THE PROBLEM
For the string "This", find every matching line in the records and copy it.

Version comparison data
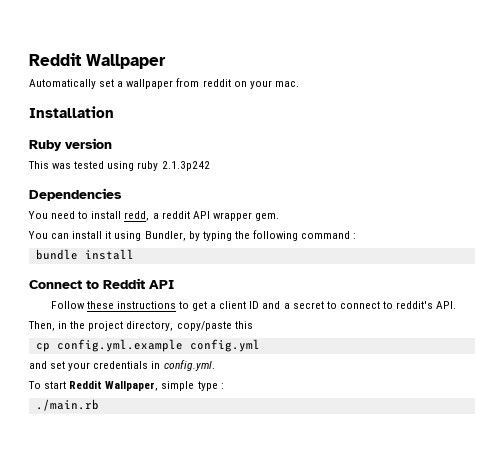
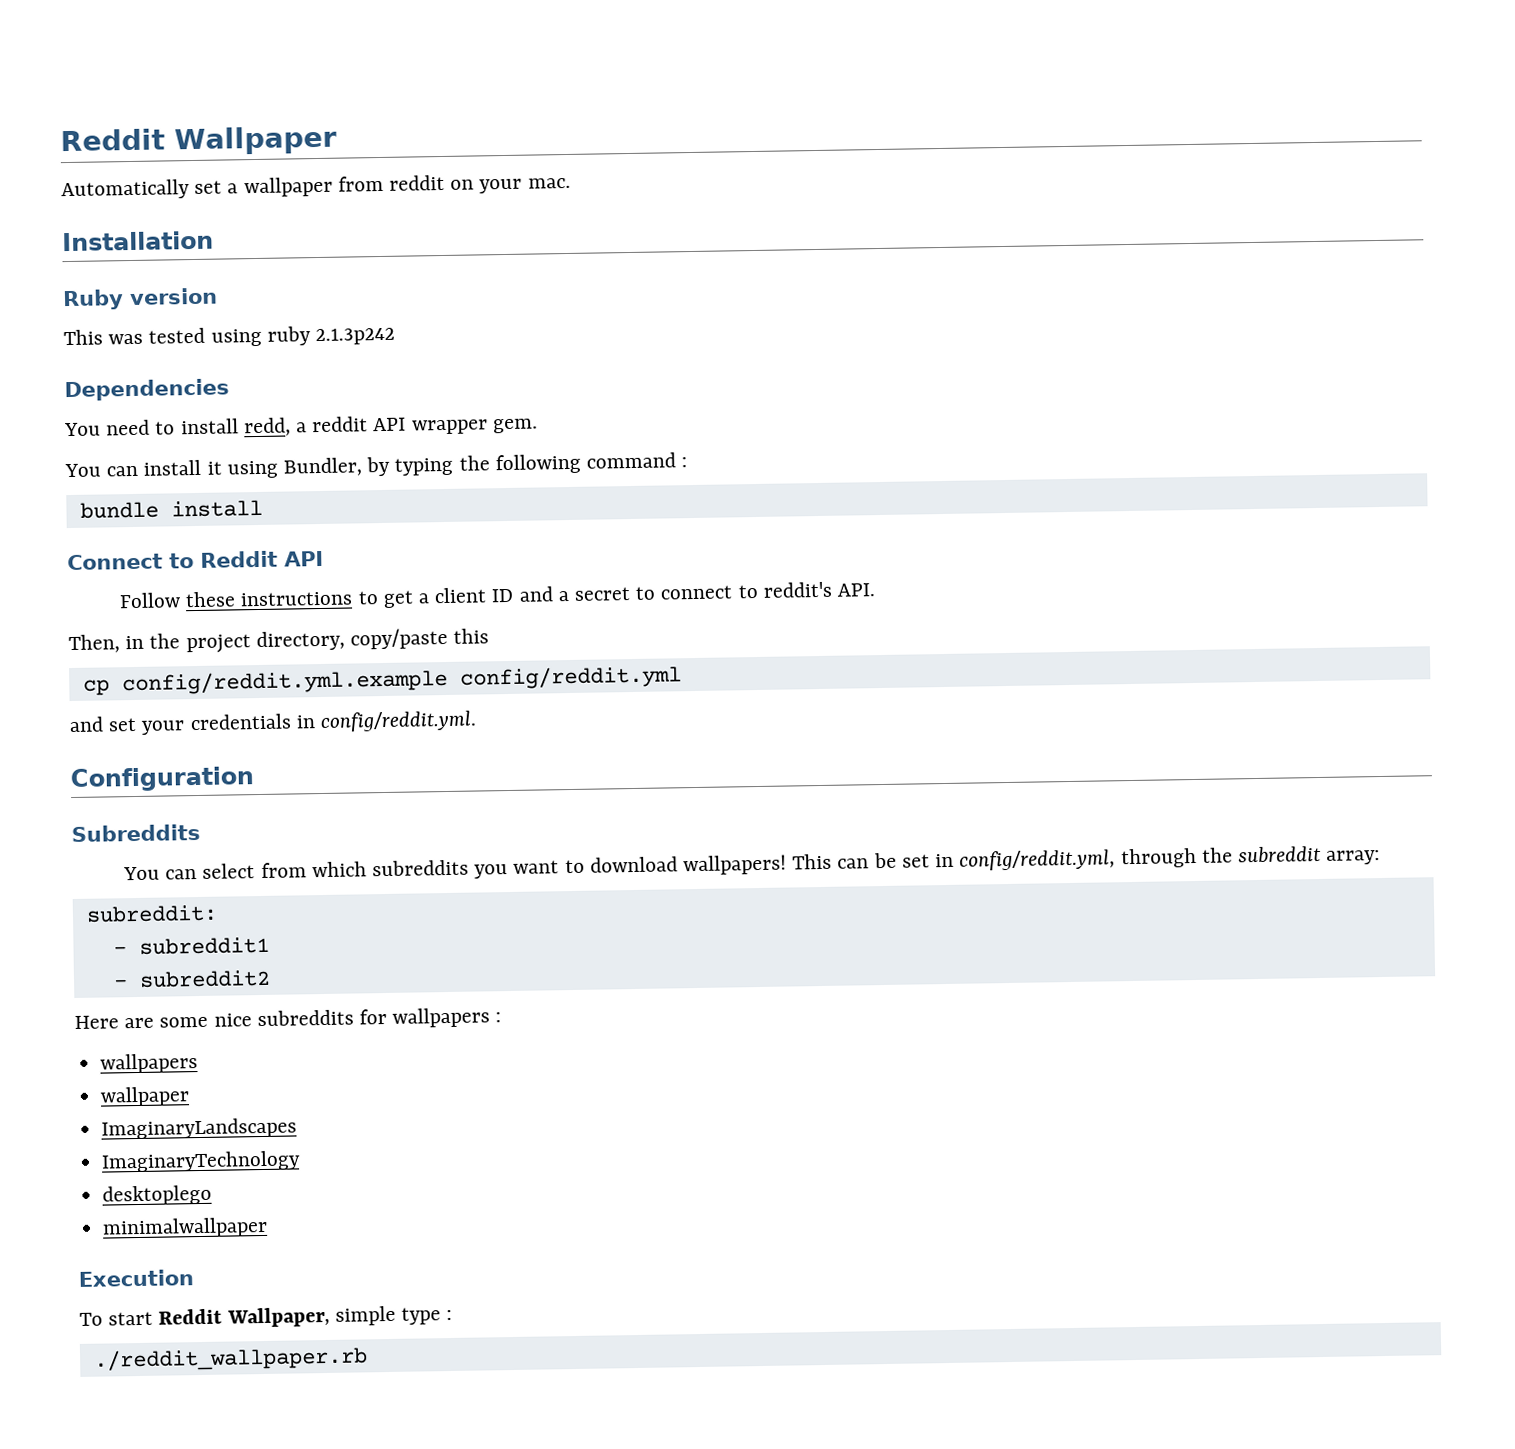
- cp config.yml.example config.yml
+ cp config/reddit.yml.example config/reddit.yml
- and set your credentials in config.yml.
+ and set your credentials in config/reddit.yml.
+ Configuration
+ Subreddits
+ You can select from which subreddits you want to download wallpapers! This can be set in config/reddit.yml, through the subreddit array:
+ subreddit:
+ - subreddit1
+ - subreddit2
+ Here are some nice subreddits for wallpapers :
+ wallpapers
+ wallpaper
+ ImaginaryLandscapes
+ ImaginaryTechnology
+ desktoplego
+ minimalwallpaper
+ Execution
- ./main.rb
+ ./reddit_wallpaper.rb

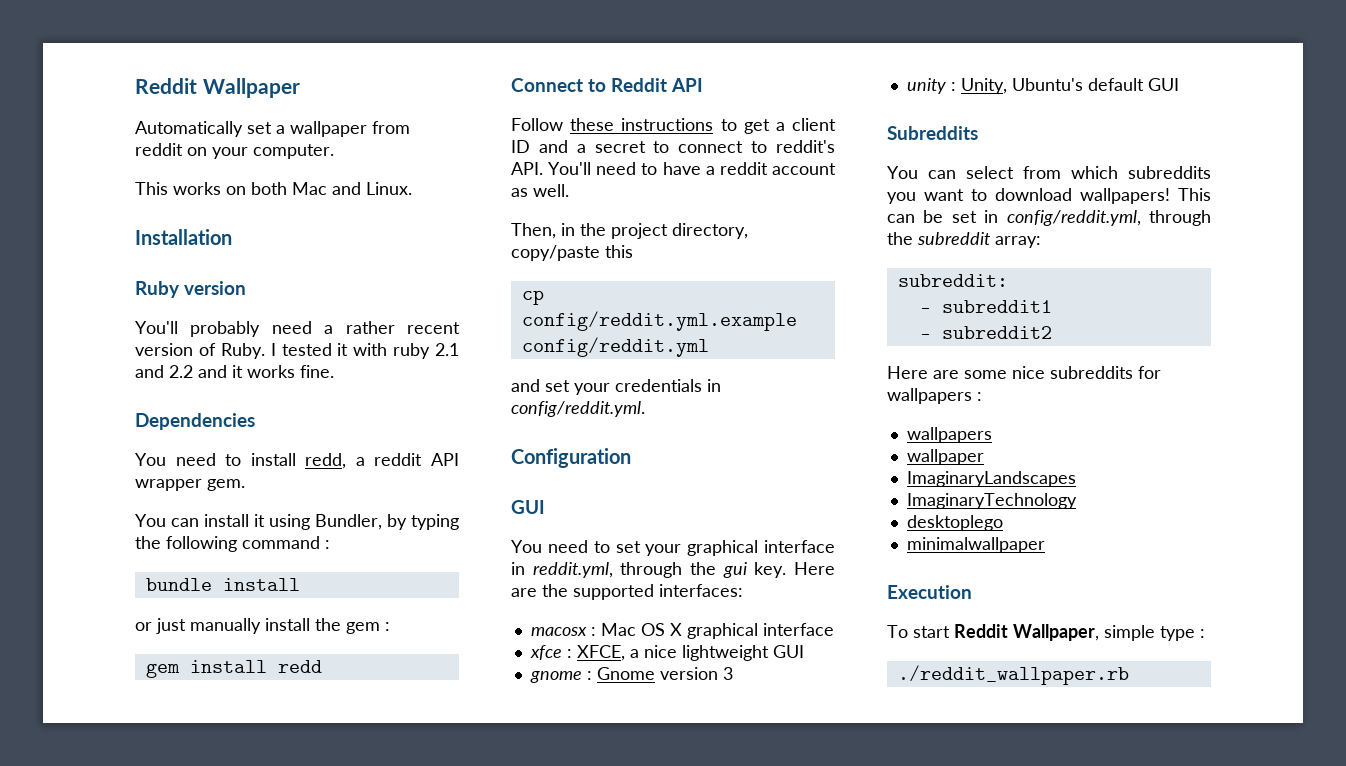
- Automatically set a wallpaper from reddit on your mac.
+ Automatically set a wallpaper from reddit on your computer.
+ This works on both Mac and Linux.
  Installation
  Ruby version
- This was tested using ruby 2.1.3p242
+ You'll probably need a rather recent version of Ruby. I tested it with ruby 2.1 and 2.2 and it works fine.
+ or just manually install the gem :
+ gem install redd
- Follow these instructions to get a client ID and a secret to connect to reddit's API.
+ Follow these instructions to get a client ID and a secret to connect to reddit's API. You'll need to have a reddit account as well.
  Configuration
+ GUI
+ You need to set your graphical interface in reddit.yml, through the gui key. Here are the supported interfaces:
+ macosx : Mac OS X graphical interface
+ xfce : XFCE, a nice lightweight GUI
+ gnome : Gnome version 3
+ unity : Unity, Ubuntu's default GUI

RESPONSE BOX
+ You can select from which subreddits you want to download wallpapers! This can be set in config/reddit.yml, through the subreddit array:
+ This works on both Mac and Linux.
- This was tested using ruby 2.1.3p242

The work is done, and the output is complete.